Because they are made for use in hair which can be wet or sprayed, etc. I'm betting they are stainless. But in any case if they start to rust, they should be easy to remove and replace. Or with any luck by that time the plant will have rooted into the rough surface of the background.

Is there something you use instead?


----------



## kriskm (Dec 1, 2009)

A user here, fmueller, has several great planted tanks. Check out this link to see how he added plants to a DIY rock wall in his 240 gal.

http://www.fmueller.com/home/aquaristic/240g/plants/java-fern/


----------



## DJRansome (Oct 29, 2005)

He built wells for the plants. That's not an option unless you have a DIY background. But it did inspire me, LOL!


----------



## kriskm (Dec 1, 2009)

If you scroll down the page, there's a picture of long staples he used to anchor java fern to the background. Sounded like it works well, if your background has something to stick the staples into.


----------



## ridley25 (Jan 5, 2008)

In my South American tank I simply used push pins to hold my java ferns onto my driftwood. After about 8 weeks the ferns had a good hold so I removed the pins. They weren't even rusty.

I only test this water every couple of weeks or so, but I find it hard to believe a few grams of metal are going to corrode badly enough to harm any fish.

kevin


----------



## DJRansome (Oct 29, 2005)

Well I'm pretty sure staples are not stainless, LOL. So hopefully my hairpin idea will work. I'll let you know. :thumb:


----------



## Lindsey Dindsey (Jul 14, 2004)

Thanks everyone, lots of good ideas. Seems like any of them should work okay and like ridley said, I will probably just remove whatever I use after a short time anyway.


----------



## leopartner123 (Jun 29, 2009)

I always quarantine my plants for a few days after I buy them. I scrub and re scrub during those days. I made the mistake of putting them right in tank awhile back and ended up with a TON of snails and also HYDRA which was impossible to get rid of.


----------



## baseballer19 (Feb 5, 2009)

If you go to the hardware section of Home Depot and go to where they carry the staple guns you can get stainless steel staples. Also in the electrical department they will have rubber coated ones.


----------



## adder70 (Feb 23, 2010)

Lindsey Dindsey said:


> All I really am going to have is java moss and maybe some java fern, I am not good with plants and my tank is low light so these sounded best to me.
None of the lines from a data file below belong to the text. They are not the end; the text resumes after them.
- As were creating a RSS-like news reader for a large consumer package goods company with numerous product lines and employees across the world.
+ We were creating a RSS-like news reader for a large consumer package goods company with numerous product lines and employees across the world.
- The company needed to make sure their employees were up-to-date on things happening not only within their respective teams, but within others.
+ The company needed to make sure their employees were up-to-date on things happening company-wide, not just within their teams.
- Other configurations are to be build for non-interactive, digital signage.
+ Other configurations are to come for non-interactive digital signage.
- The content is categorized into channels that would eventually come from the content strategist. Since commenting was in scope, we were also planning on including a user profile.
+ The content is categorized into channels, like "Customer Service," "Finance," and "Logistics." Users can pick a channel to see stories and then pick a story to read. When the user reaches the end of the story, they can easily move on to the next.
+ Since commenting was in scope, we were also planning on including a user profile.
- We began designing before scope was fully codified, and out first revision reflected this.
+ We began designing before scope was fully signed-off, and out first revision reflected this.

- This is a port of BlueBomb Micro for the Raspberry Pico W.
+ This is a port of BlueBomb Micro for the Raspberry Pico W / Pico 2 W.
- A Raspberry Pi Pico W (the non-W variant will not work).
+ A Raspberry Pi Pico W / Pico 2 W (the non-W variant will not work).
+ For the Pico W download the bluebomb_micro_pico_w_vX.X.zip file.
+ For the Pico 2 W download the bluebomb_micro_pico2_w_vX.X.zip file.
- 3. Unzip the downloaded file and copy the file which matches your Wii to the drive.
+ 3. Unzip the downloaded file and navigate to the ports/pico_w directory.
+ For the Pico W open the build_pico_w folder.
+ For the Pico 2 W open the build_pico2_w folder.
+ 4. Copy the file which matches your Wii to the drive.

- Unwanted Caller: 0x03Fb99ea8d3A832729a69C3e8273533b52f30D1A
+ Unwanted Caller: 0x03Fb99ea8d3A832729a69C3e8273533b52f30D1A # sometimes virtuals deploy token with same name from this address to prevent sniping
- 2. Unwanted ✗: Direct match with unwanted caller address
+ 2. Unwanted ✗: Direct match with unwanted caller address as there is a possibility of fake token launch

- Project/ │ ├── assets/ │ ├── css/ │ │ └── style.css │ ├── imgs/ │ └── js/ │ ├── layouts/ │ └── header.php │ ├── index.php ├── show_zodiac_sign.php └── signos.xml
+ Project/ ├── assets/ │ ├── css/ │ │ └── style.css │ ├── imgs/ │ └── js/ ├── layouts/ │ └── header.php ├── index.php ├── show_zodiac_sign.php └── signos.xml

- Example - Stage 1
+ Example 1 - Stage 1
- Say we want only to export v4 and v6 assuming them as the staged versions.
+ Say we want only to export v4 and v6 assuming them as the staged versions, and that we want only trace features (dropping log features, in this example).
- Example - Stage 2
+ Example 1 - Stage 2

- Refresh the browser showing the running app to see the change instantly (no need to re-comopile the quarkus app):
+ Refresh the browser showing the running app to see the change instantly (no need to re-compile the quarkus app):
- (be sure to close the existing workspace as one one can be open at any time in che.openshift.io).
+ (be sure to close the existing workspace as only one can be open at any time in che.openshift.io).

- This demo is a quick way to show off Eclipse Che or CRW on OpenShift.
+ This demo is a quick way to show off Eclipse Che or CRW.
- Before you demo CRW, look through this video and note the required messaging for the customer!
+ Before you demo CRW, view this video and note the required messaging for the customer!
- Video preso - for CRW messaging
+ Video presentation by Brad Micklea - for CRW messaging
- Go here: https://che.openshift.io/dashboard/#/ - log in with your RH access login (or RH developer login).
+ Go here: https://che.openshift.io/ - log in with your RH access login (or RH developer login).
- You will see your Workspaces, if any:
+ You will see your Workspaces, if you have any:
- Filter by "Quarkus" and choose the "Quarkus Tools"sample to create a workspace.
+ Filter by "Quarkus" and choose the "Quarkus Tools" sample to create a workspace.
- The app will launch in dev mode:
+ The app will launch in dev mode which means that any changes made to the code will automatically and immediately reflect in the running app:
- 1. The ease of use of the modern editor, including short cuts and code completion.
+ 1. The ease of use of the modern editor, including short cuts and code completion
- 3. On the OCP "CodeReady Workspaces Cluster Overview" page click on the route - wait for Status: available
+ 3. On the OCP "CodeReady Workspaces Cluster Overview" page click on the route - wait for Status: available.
Sounds like I will definitely want to do some pretank procedures.


Just an FYI on plants. Anubias is a pretty hardy plant type that grows slowly but steadily in low light situations. It's actually best in low light since algae will grow on it in bright lighting. It is compatible with almost all rift lake cichlids, and I have personally had it in with various cichlids (mbunas, peacocks, haplochromis) with no noticeable plant loss. There are several species that fit well in many different sizes of aquariums as well.


----------